> _What to do_
In the records below, begin at the line containing "payment method: bank transfer -> cheque" and end at the line containing "total: 8152.18 -> 7236.32"; quote every line in that span exactly, including both boundary lines, and no others.

==== Exercise inputs ====

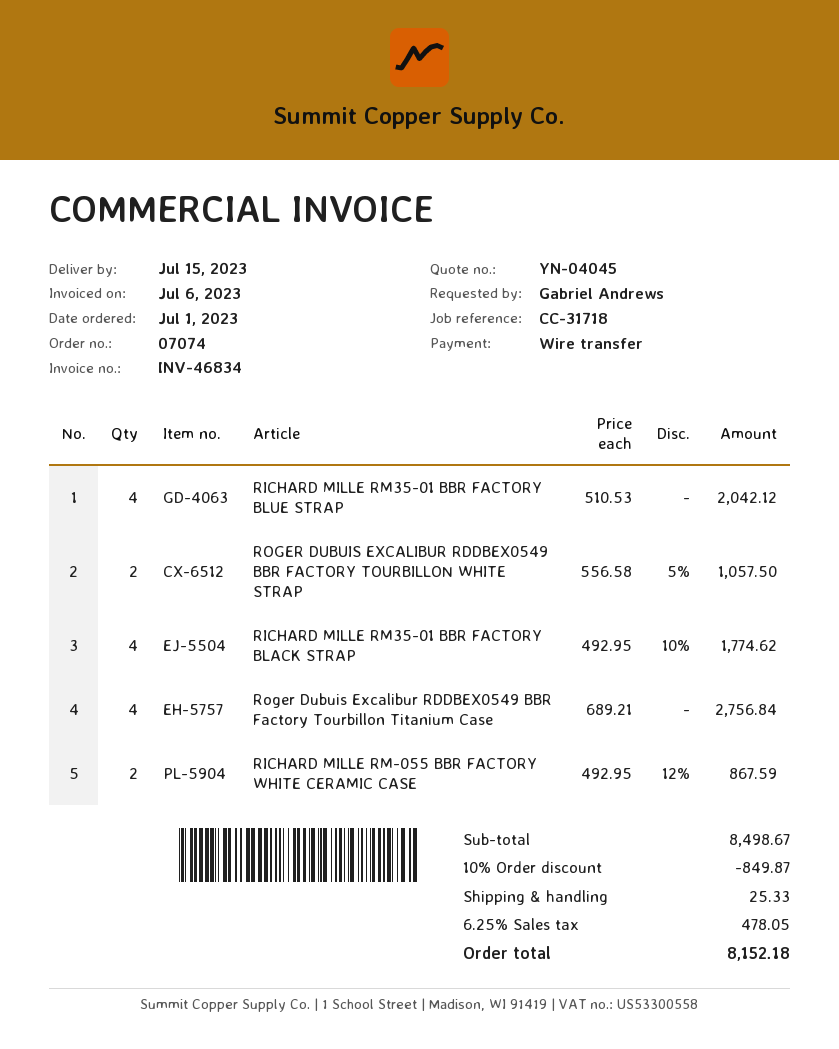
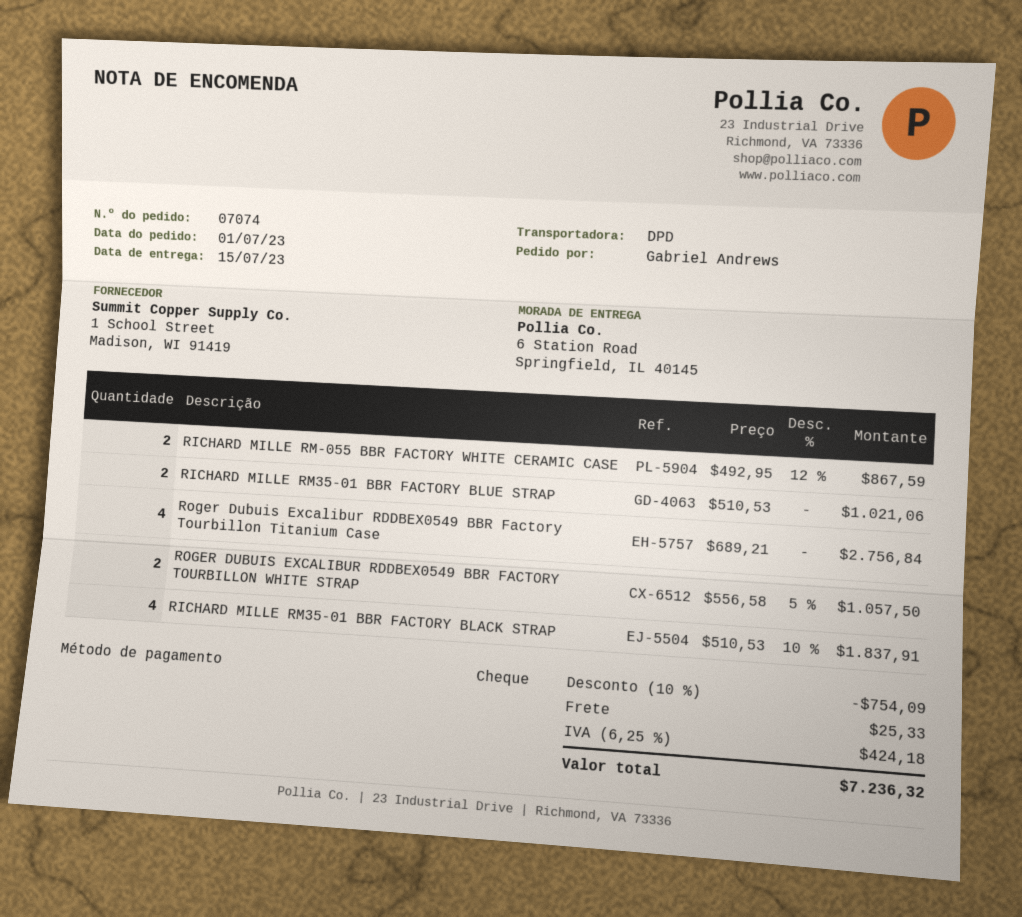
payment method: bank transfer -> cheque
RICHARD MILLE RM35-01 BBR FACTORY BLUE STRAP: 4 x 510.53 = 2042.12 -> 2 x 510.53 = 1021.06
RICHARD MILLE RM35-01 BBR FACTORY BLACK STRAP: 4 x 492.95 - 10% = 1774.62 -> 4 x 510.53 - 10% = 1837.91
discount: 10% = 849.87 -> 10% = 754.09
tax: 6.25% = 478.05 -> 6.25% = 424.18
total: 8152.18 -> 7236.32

====
==== Exercise inputs ====

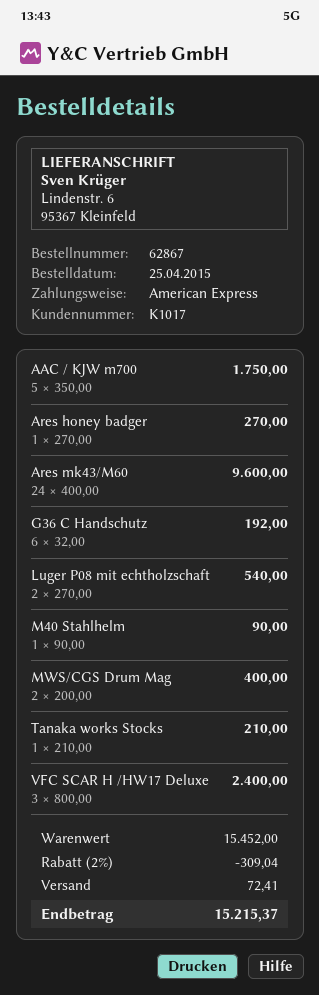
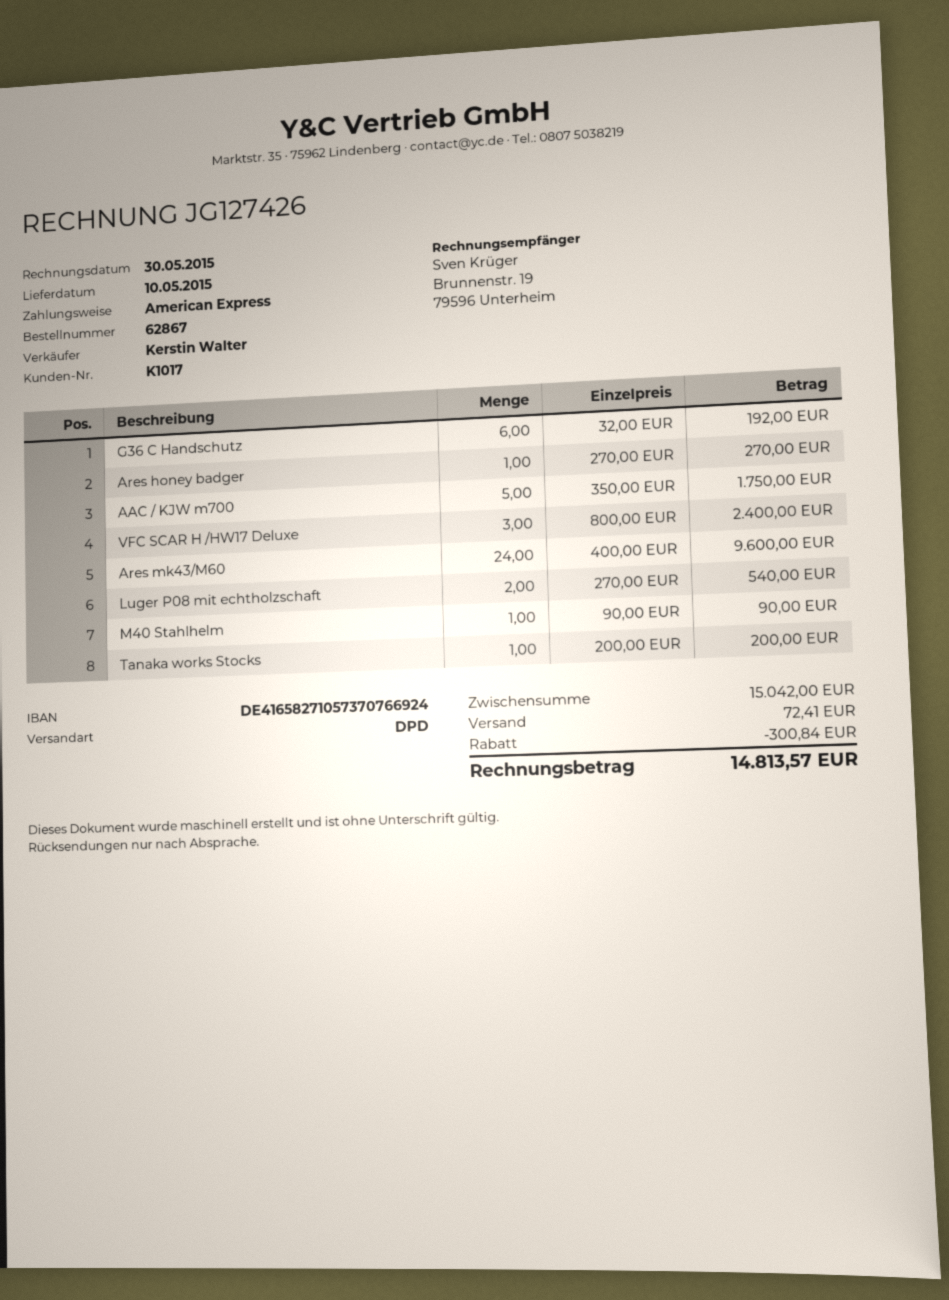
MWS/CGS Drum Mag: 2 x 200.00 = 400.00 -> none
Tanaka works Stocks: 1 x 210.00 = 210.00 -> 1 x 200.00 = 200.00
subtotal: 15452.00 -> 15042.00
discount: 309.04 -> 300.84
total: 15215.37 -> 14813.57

====

> _Answer for the task_
payment method: bank transfer -> cheque
RICHARD MILLE RM35-01 BBR FACTORY BLUE STRAP: 4 x 510.53 = 2042.12 -> 2 x 510.53 = 1021.06
RICHARD MILLE RM35-01 BBR FACTORY BLACK STRAP: 4 x 492.95 - 10% = 1774.62 -> 4 x 510.53 - 10% = 1837.91
discount: 10% = 849.87 -> 10% = 754.09
tax: 6.25% = 478.05 -> 6.25% = 424.18
total: 8152.18 -> 7236.32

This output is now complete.